Supervised learning _ Nearest neighbor algorithm (KNN, K-Nearest neighbor algorithm) __ algorithm

Source: Internet
Author: User

In the field of pattern recognition, the nearest neighbor Method (KNN algorithm and K-nearest neighbor algorithm ) is the method to classify the closest training samples in the feature space.

The nearest neighbor method uses the vector space model to classify, the concept is the same category of cases, the similarity between each other is high, and can be calculated with a known category of cases of similarity, to assess the possible classification of unknown categories of cases.

Excerpt from: Wikipedia


For example, handwritten digit recognition, assuming that 0-9 of the numbers can be used with eigenvectors (A,b,c,...) , so now there is a number x, its eigenvectors can be expressed as (x, Y, z,...), then you can use the distance between eigenvectors (Euclidean distance) to represent their similarity, namely d=sqrt ((x-a) ^2+ (y-b) ^2+ (z-c) ^2+ ...), The smaller the D, the closer The X is to the number, or the greater the likelihood that X is the number! Here (A,b,c,...) Can be thought of as a training set (there are many training sets, such as 10,000, 0-9 each with 1000), (x, y, z,...) Can be seen as a test set, then take (x, Y, z,...) respectively and 10,000 (A,b,c,...) Calculate similarity (Euclidean distance) and record with each (A,b,c,...) Similarity (Euclidean distance) to find the smallest D (maximum similarity), which means (x, y, z,...) That's the number.

What's going on with K?

We calculated the 10,000 similarity (Euclidean distance), we find the K similarity (Euclidean distance) the highest d, and then statistics K D corresponding to the number, which number occurs most times, say (x, y, z,...) Who, for example, make k=10, statistics 5 D corresponding to the number of 1, 3 corresponding to the number 2, 2 corresponds to the number 8, then we say (x, y, z,...) is 1, similar to vote first village chief, who the number of votes, who is the village chief. What if the k=1 were to be made. That is the example above, is to find only one of the highest similarity can be.
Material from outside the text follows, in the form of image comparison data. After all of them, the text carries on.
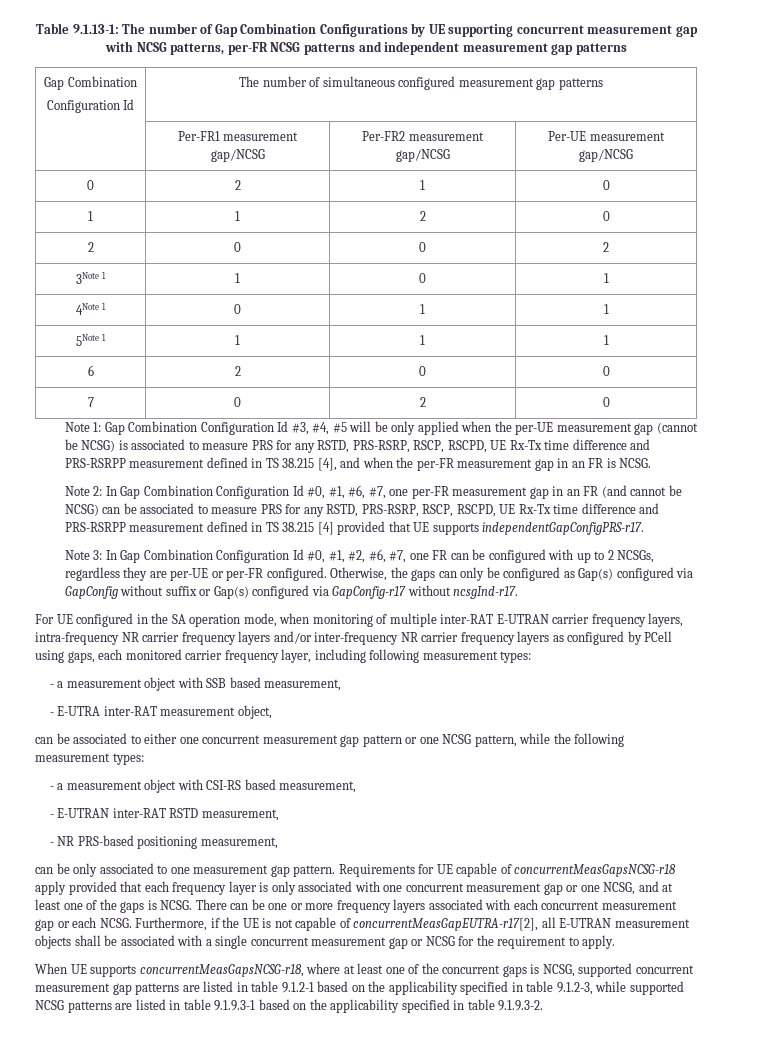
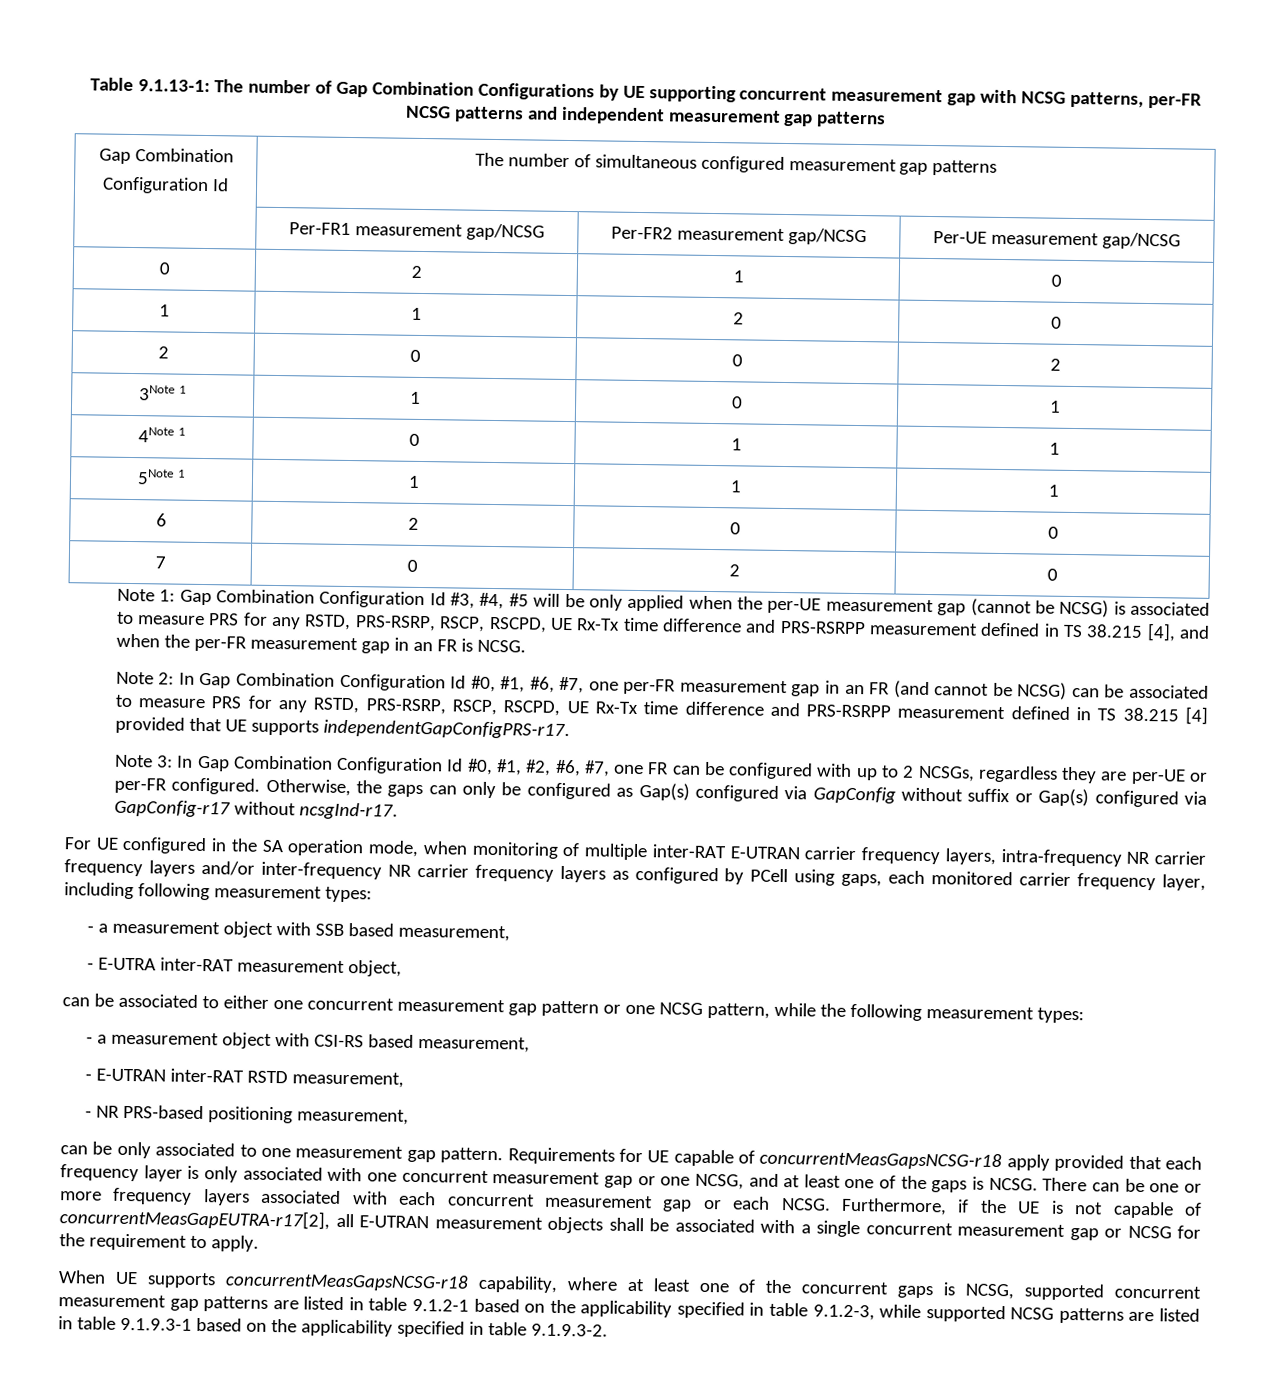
- When UE supports concurrentMeasGapsNCSG-r18, where at least one of the concurrent gaps is NCSG, supported concurrent measurement gap patterns are listed in table 9.1.2-1 based on the applicability specified in table 9.1.2-3, while supported NCSG patterns are listed in table 9.1.9.3-1 based on the applicability specified in table 9.1.9.3-2.
+ When UE supports concurrentMeasGapsNCSG-r18 capability, where at least one of the concurrent gaps is NCSG, supported concurrent measurement gap patterns are listed in table 9.1.2-1 based on the applicability specified in table 9.1.2-3, while supported NCSG patterns are listed in table 9.1.9.3-1 based on the applicability specified in table 9.1.9.3-2.

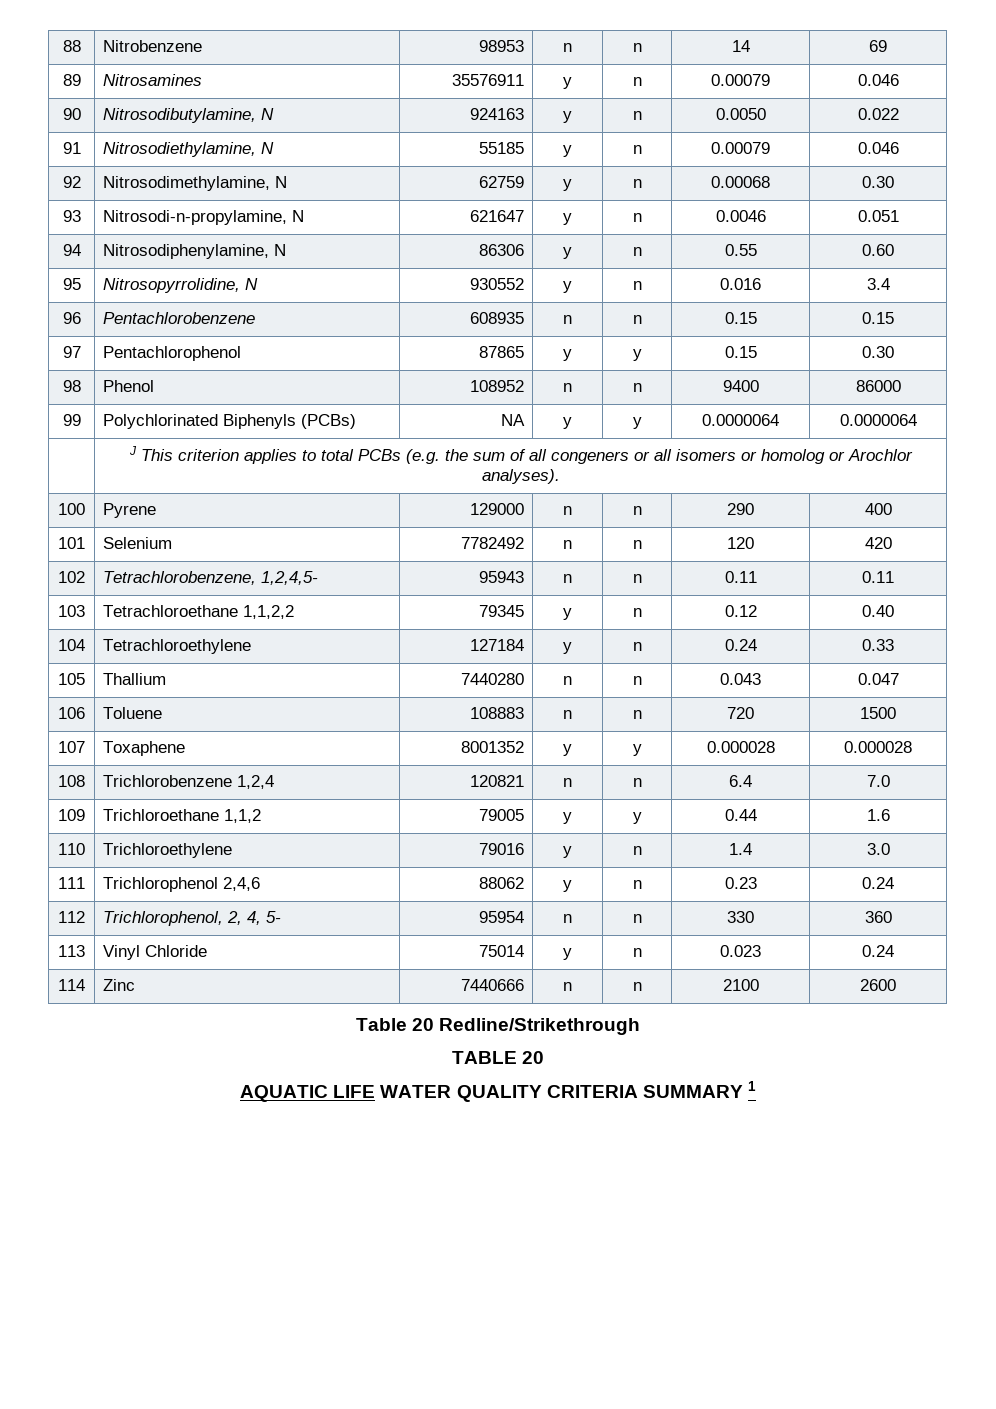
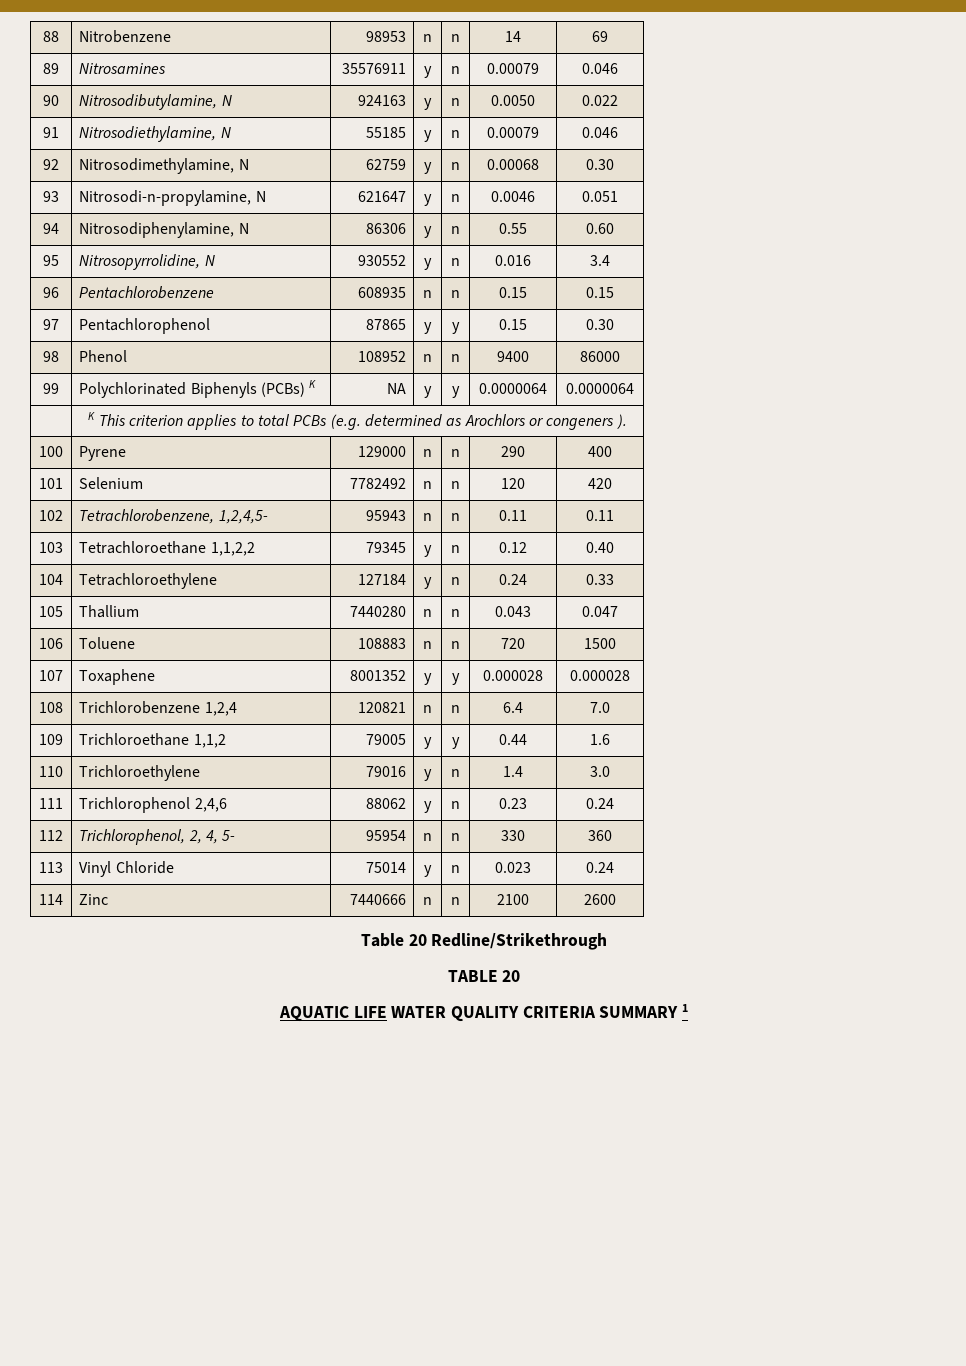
- 99 | Polychlorinated Biphenyls (PCBs) | NA | y | y | 0.0000064 | 0.0000064
+ 99 | Polychlorinated Biphenyls (PCBs) K | NA | y | y | 0.0000064 | 0.0000064
- | J This criterion applies to total PCBs (e.g. the sum of all congeners or all isomers or homolog or Arochlor analyses).
+ | K This criterion applies to total PCBs (e.g. determined as Arochlors or congeners ).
Advantages: High accuracy, insensitive to outliers, no data input assumptions

Cons: High computational complexity, high spatial complexity (really super-high, every time a sample needs to traverse the entire training sample (10,000))

Applicable data range: Numeric and nominal (that is, discrete data, the result of the variable is only in the limited target set value)


Contact Us

The content source of this page is from Internet, which doesn't represent Alibaba Cloud's opinion; products and services mentioned on that page don't have any relationship with Alibaba Cloud. If the content of the page makes you feel confusing, please write us an email, we will handle the problem within 5 days after receiving your email.

If you find any instances of plagiarism from the community, please send an email to: info-contact@alibabacloud.com and provide relevant evidence. A staff member will contact you within 5 working days.

A Free Trial That Lets You Build Big!

Start building with 50+ products and up to 12 months usage for Elastic Compute Service

  • Sales Support

    1 on 1 presale consultation

  • After-Sales Support

    24/7 Technical Support 6 Free Tickets per Quarter Faster Response

  • Alibaba Cloud offers highly flexible support services tailored to meet your exact needs.